Work order:
Set the records down again in full, with every word kept.

Exercise input:

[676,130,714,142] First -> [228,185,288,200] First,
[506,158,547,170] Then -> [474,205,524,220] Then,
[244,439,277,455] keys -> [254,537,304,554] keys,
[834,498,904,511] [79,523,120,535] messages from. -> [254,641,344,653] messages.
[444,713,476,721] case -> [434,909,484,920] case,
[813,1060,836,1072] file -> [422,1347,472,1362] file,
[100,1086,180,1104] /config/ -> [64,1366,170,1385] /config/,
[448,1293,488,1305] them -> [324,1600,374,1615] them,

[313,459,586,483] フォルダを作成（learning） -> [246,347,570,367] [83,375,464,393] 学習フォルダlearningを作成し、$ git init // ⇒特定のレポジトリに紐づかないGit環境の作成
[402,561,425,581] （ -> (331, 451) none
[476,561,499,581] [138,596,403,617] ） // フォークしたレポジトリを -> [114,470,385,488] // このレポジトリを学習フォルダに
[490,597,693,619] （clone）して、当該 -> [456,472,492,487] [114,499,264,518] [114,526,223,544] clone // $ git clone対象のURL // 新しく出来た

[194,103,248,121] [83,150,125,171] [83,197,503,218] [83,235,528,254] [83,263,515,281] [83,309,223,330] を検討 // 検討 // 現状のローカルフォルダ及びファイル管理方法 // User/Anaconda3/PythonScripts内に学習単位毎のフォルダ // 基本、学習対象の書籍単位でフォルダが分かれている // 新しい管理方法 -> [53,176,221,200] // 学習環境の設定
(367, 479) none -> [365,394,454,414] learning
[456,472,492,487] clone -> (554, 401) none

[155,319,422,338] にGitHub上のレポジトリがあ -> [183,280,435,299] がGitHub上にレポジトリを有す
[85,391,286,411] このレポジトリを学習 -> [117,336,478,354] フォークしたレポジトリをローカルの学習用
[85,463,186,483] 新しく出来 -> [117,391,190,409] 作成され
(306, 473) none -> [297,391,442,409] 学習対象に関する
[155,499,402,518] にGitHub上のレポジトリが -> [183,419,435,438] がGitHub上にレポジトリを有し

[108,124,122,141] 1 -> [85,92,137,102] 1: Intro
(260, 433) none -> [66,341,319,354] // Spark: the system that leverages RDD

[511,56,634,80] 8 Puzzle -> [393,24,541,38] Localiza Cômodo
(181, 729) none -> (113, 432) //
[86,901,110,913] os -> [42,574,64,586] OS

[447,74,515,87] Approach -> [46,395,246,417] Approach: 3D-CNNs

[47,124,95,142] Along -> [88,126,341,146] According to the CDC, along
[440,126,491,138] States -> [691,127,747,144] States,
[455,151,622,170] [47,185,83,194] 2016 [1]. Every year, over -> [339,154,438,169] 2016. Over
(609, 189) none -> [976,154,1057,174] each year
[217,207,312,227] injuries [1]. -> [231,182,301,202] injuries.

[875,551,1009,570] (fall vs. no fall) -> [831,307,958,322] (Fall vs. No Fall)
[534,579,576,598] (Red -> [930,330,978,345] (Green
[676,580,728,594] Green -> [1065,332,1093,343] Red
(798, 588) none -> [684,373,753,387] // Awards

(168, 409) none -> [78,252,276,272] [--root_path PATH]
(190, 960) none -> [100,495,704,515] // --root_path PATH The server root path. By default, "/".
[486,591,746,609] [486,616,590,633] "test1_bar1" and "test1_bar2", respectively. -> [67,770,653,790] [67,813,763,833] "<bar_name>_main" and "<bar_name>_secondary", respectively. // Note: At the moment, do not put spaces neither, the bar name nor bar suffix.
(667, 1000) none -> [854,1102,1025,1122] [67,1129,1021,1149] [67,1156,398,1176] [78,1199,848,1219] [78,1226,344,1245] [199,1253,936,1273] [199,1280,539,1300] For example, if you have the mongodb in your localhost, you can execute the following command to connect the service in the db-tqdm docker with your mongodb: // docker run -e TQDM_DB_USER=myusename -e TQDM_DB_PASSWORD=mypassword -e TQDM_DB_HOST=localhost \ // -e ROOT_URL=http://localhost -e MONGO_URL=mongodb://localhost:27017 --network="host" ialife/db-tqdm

Task answer:
[676,130,714,142] First -> [228,185,288,200] First,
[506,158,547,170] Then -> [474,205,524,220] Then,
[244,439,277,455] keys -> [254,537,304,554] keys,
[834,498,904,511] [79,523,120,535] messages from. -> [254,641,344,653] messages.
[444,713,476,721] case -> [434,909,484,920] case,
[813,1060,836,1072] file -> [422,1347,472,1362] file,
[100,1086,180,1104] /config/ -> [64,1366,170,1385] /config/,
[448,1293,488,1305] them -> [324,1600,374,1615] them,

[313,459,586,483] フォルダを作成（learning） -> [246,347,570,367] [83,375,464,393] 学習フォルダlearningを作成し、$ git init // ⇒特定のレポジトリに紐づかないGit環境の作成
[402,561,425,581] （ -> (331, 451) none
[476,561,499,581] [138,596,403,617] ） // フォークしたレポジトリを -> [114,470,385,488] // このレポジトリを学習フォルダに
[490,597,693,619] （clone）して、当該 -> [456,472,492,487] [114,499,264,518] [114,526,223,544] clone // $ git clone対象のURL // 新しく出来た

[194,103,248,121] [83,150,125,171] [83,197,503,218] [83,235,528,254] [83,263,515,281] [83,309,223,330] を検討 // 検討 // 現状のローカルフォルダ及びファイル管理方法 // User/Anaconda3/PythonScripts内に学習単位毎のフォルダ // 基本、学習対象の書籍単位でフォルダが分かれている // 新しい管理方法 -> [53,176,221,200] // 学習環境の設定
(367, 479) none -> [365,394,454,414] learning
[456,472,492,487] clone -> (554, 401) none

[155,319,422,338] にGitHub上のレポジトリがあ -> [183,280,435,299] がGitHub上にレポジトリを有す
[85,391,286,411] このレポジトリを学習 -> [117,336,478,354] フォークしたレポジトリをローカルの学習用
[85,463,186,483] 新しく出来 -> [117,391,190,409] 作成され
(306, 473) none -> [297,391,442,409] 学習対象に関する
[155,499,402,518] にGitHub上のレポジトリが -> [183,419,435,438] がGitHub上にレポジトリを有し

[108,124,122,141] 1 -> [85,92,137,102] 1: Intro
(260, 433) none -> [66,341,319,354] // Spark: the system that leverages RDD

[511,56,634,80] 8 Puzzle -> [393,24,541,38] Localiza Cômodo
(181, 729) none -> (113, 432) //
[86,901,110,913] os -> [42,574,64,586] OS

[447,74,515,87] Approach -> [46,395,246,417] Approach: 3D-CNNs

[47,124,95,142] Along -> [88,126,341,146] According to the CDC, along
[440,126,491,138] States -> [691,127,747,144] States,
[455,151,622,170] [47,185,83,194] 2016 [1]. Every year, over -> [339,154,438,169] 2016. Over
(609, 189) none -> [976,154,1057,174] each year
[217,207,312,227] injuries [1]. -> [231,182,301,202] injuries.

[875,551,1009,570] (fall vs. no fall) -> [831,307,958,322] (Fall vs. No Fall)
[534,579,576,598] (Red -> [930,330,978,345] (Green
[676,580,728,594] Green -> [1065,332,1093,343] Red
(798, 588) none -> [684,373,753,387] // Awards

(168, 409) none -> [78,252,276,272] [--root_path PATH]
(190, 960) none -> [100,495,704,515] // --root_path PATH The server root path. By default, "/".
[486,591,746,609] [486,616,590,633] "test1_bar1" and "test1_bar2", respectively. -> [67,770,653,790] [67,813,763,833] "<bar_name>_main" and "<bar_name>_secondary", respectively. // Note: At the moment, do not put spaces neither, the bar name nor bar suffix.
(667, 1000) none -> [854,1102,1025,1122] [67,1129,1021,1149] [67,1156,398,1176] [78,1199,848,1219] [78,1226,344,1245] [199,1253,936,1273] [199,1280,539,1300] For example, if you have the mongodb in your localhost, you can execute the following command to connect the service in the db-tqdm docker with your mongodb: // docker run -e TQDM_DB_USER=myusename -e TQDM_DB_PASSWORD=mypassword -e TQDM_DB_HOST=localhost \ // -e ROOT_URL=http://localhost -e MONGO_URL=mongodb://localhost:27017 --network="host" ialife/db-tqdm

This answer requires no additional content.